Exercise description. Word for word, please restate each record and pass over the pictures.

Data supplied.
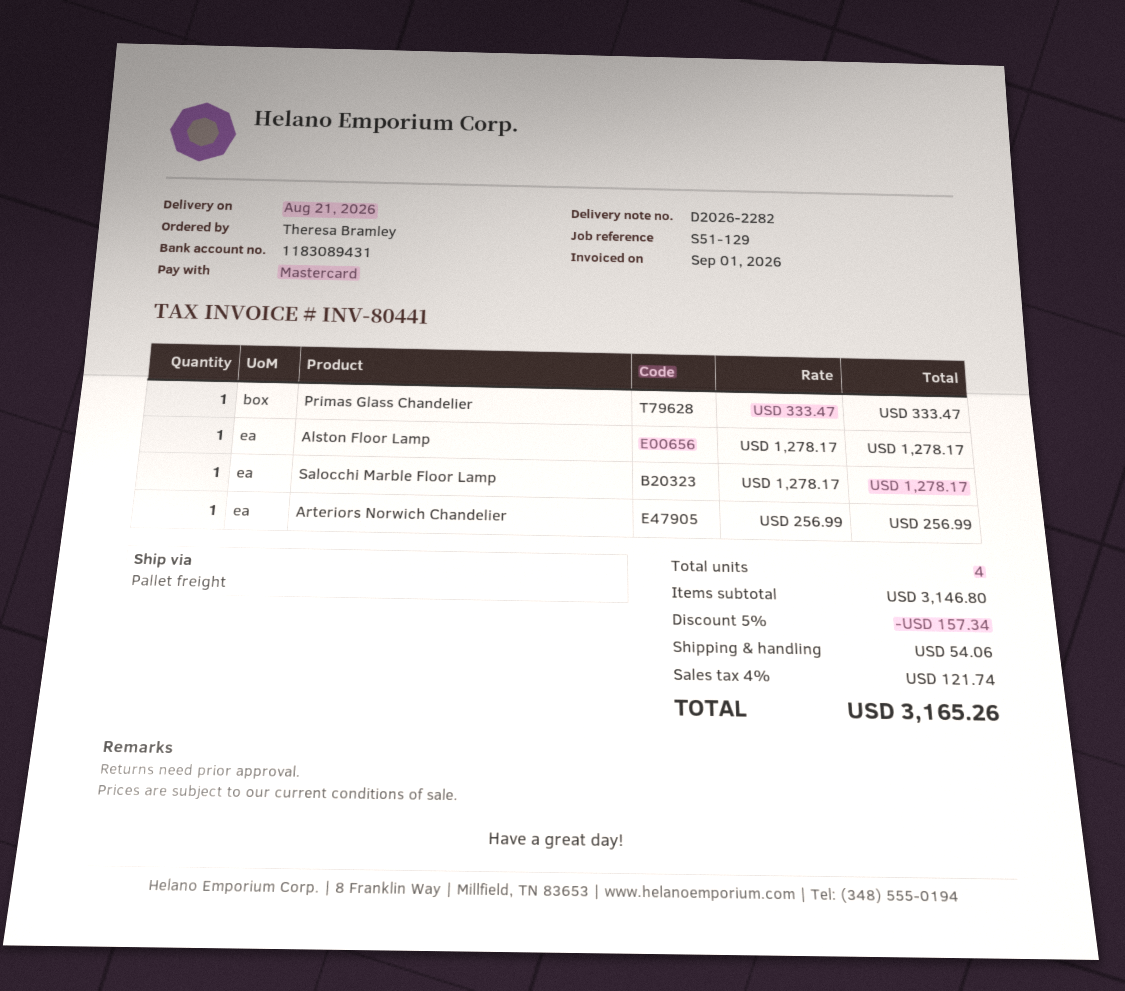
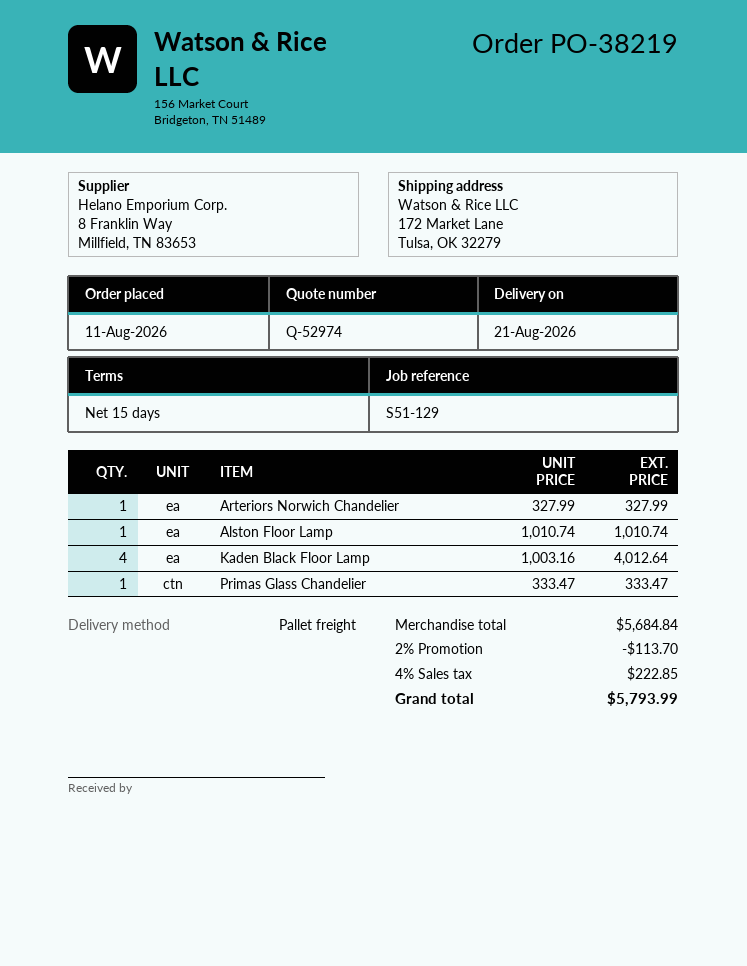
Alston Floor Lamp: 1 x 1278.17 = 1278.17 -> 1 x 1010.74 = 1010.74
Salocchi Marble Floor Lamp: 1 x 1278.17 = 1278.17 -> none
Arteriors Norwich Chandelier: 1 x 256.99 = 256.99 -> 1 x 327.99 = 327.99
Kaden Black Floor Lamp: none -> 4 x 1003.16 = 4012.64
subtotal: 3146.80 -> 5684.84
discount: 5% = 157.34 -> 2% = 113.70
shipping: 54.06 -> none
tax: 4% = 121.74 -> 4% = 222.85
total: 3165.26 -> 5793.99

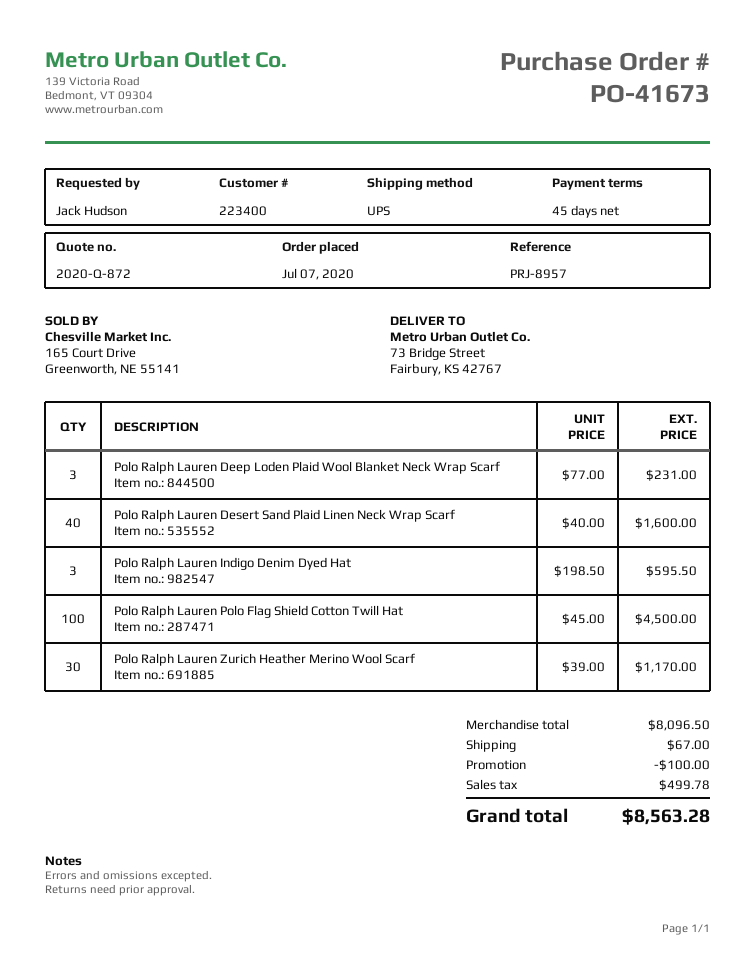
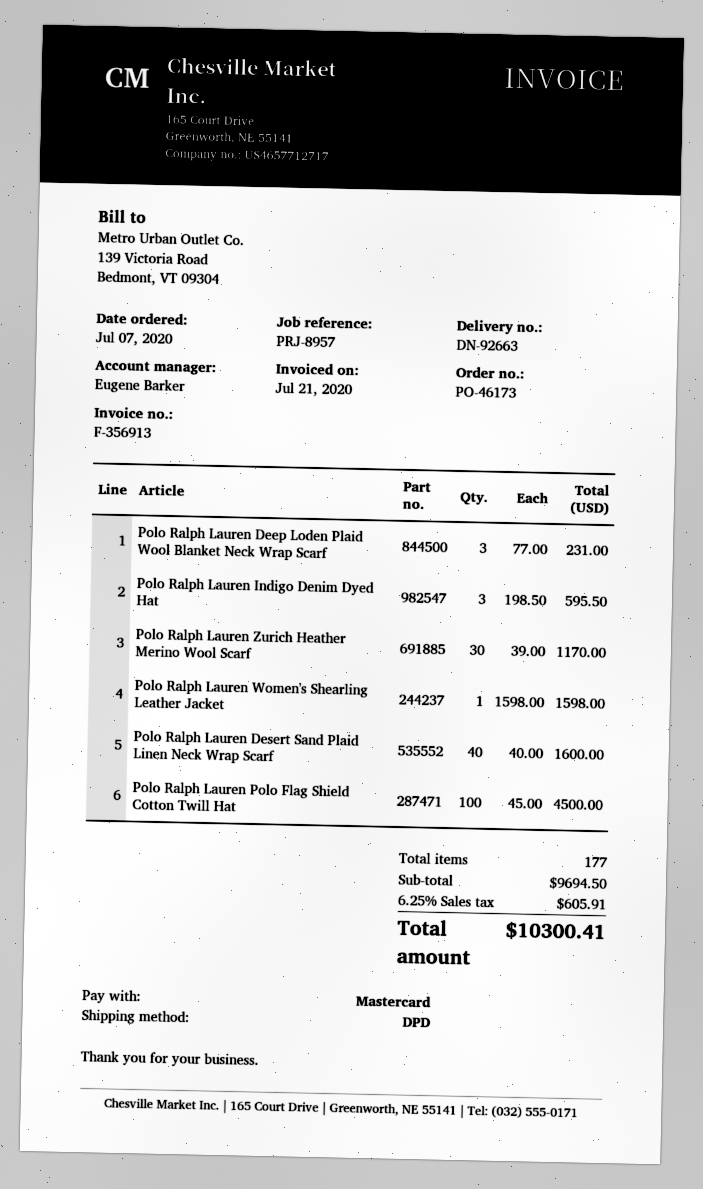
order number: PO-41673 -> PO-46173
shipping method: UPS -> DPD
Polo Ralph Lauren Women's Shearling Leather Jacket: none -> 1 x 1598.00 = 1598.00
subtotal: 8096.50 -> 9694.50
discount: 100.00 -> none
shipping: 67.00 -> none
tax: 499.78 -> 605.91
total: 8563.28 -> 10300.41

Solution for this exercise.
Alston Floor Lamp: 1 x 1278.17 = 1278.17 -> 1 x 1010.74 = 1010.74
Salocchi Marble Floor Lamp: 1 x 1278.17 = 1278.17 -> none
Arteriors Norwich Chandelier: 1 x 256.99 = 256.99 -> 1 x 327.99 = 327.99
Kaden Black Floor Lamp: none -> 4 x 1003.16 = 4012.64
subtotal: 3146.80 -> 5684.84
discount: 5% = 157.34 -> 2% = 113.70
shipping: 54.06 -> none
tax: 4% = 121.74 -> 4% = 222.85
total: 3165.26 -> 5793.99

order number: PO-41673 -> PO-46173
shipping method: UPS -> DPD
Polo Ralph Lauren Women's Shearling Leather Jacket: none -> 1 x 1598.00 = 1598.00
subtotal: 8096.50 -> 9694.50
discount: 100.00 -> none
shipping: 67.00 -> none
tax: 499.78 -> 605.91
total: 8563.28 -> 10300.41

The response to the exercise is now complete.